Records
[Start of section]

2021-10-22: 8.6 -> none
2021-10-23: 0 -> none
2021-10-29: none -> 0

[End of section]
[Start of section]

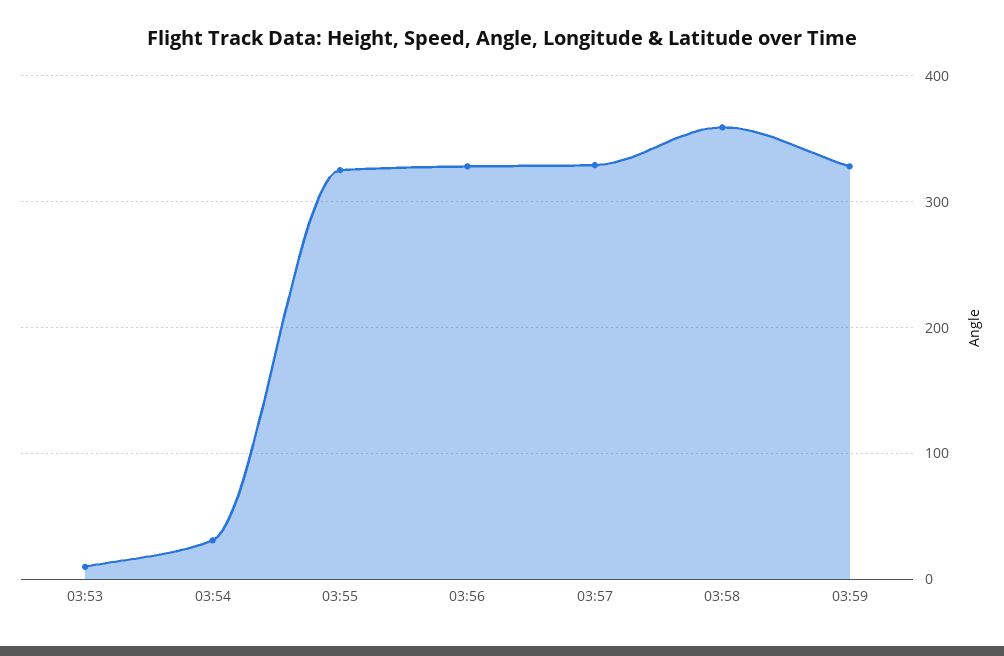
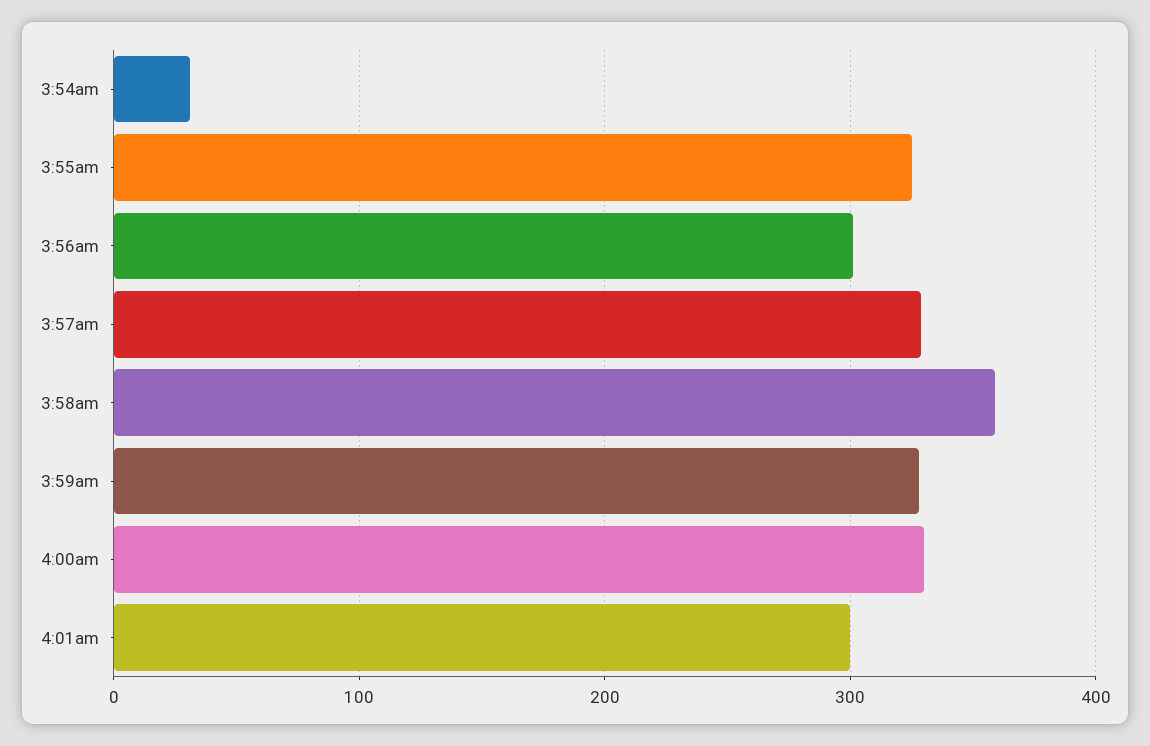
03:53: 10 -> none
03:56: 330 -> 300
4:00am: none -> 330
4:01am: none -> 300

[End of section]
[Start of section]

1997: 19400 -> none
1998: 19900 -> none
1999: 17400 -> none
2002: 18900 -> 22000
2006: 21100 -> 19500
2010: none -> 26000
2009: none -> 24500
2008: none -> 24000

[End of section]

Task directions
What lines in the entries above include the string "none"? Return each one.

Response box
2021-10-22: 8.6 -> none
2021-10-23: 0 -> none
2021-10-29: none -> 0
03:53: 10 -> none
4:00am: none -> 330
4:01am: none -> 300
1997: 19400 -> none
1998: 19900 -> none
1999: 17400 -> none
2010: none -> 26000
2009: none -> 24500
2008: none -> 24000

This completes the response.